**YOUR TASK**
Your answer should be the line containing "Zoom ZHA-4 Kompakter" and every line after it to the end of the records below, word for word.

- - -

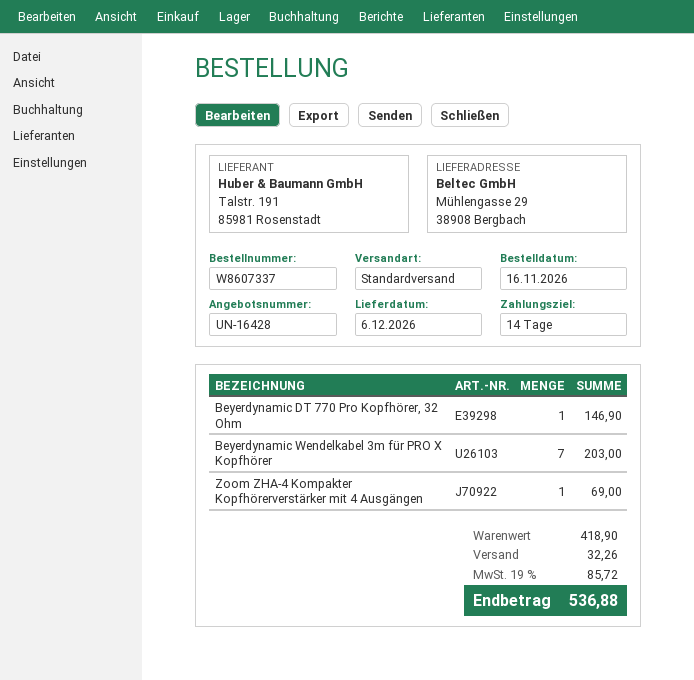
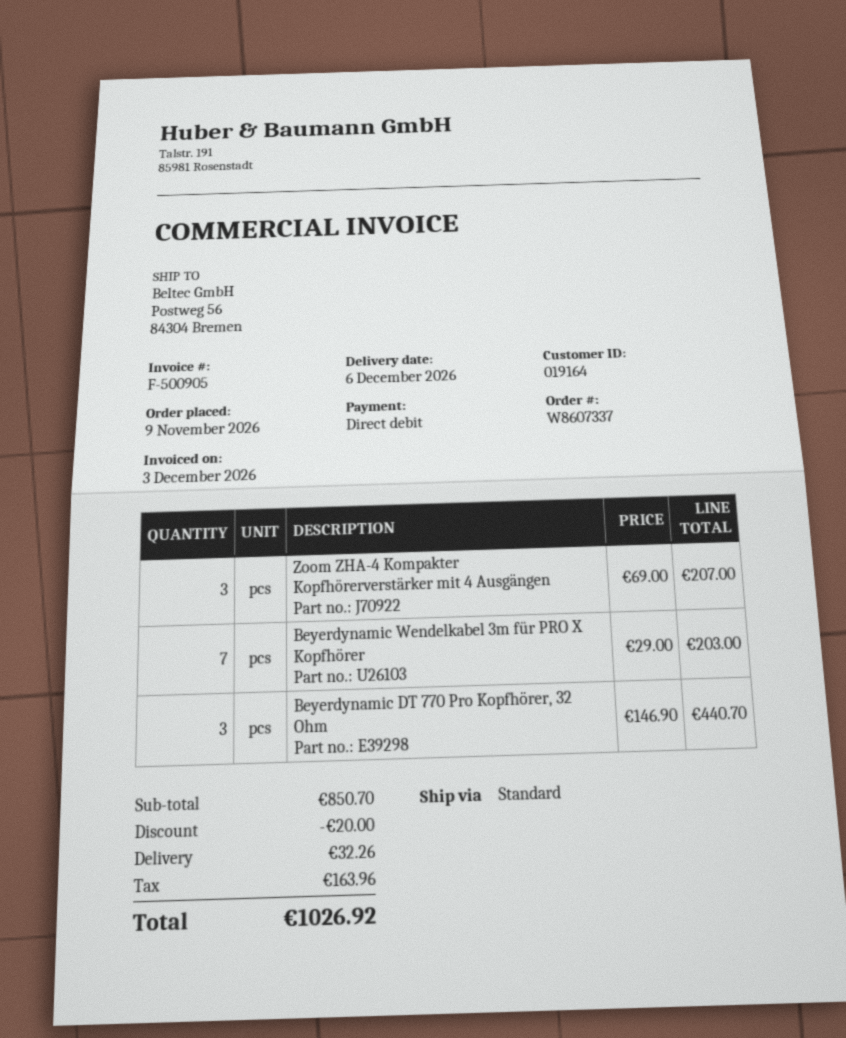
order date: 2026-11-16 -> 2026-11-09
ship to: Mühlengasse 29, 38908 Bergbach -> Postweg 56, 84304 Bremen
Beyerdynamic DT 770 Pro Kopfhörer, 32 Ohm: 1 for 146.90 -> 3 for 440.70
Zoom ZHA-4 Kompakter Kopfhörerverstärker mit 4 Ausgängen: 1 for 69.00 -> 3 for 207.00
subtotal: 418.90 -> 850.70
discount: none -> 20.00
tax: 85.72 -> 163.96
total: 536.88 -> 1026.92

- - -

**WRITTEN REPLY**
Zoom ZHA-4 Kompakter Kopfhörerverstärker mit 4 Ausgängen: 1 for 69.00 -> 3 for 207.00
subtotal: 418.90 -> 850.70
discount: none -> 20.00
tax: 85.72 -> 163.96
total: 536.88 -> 1026.92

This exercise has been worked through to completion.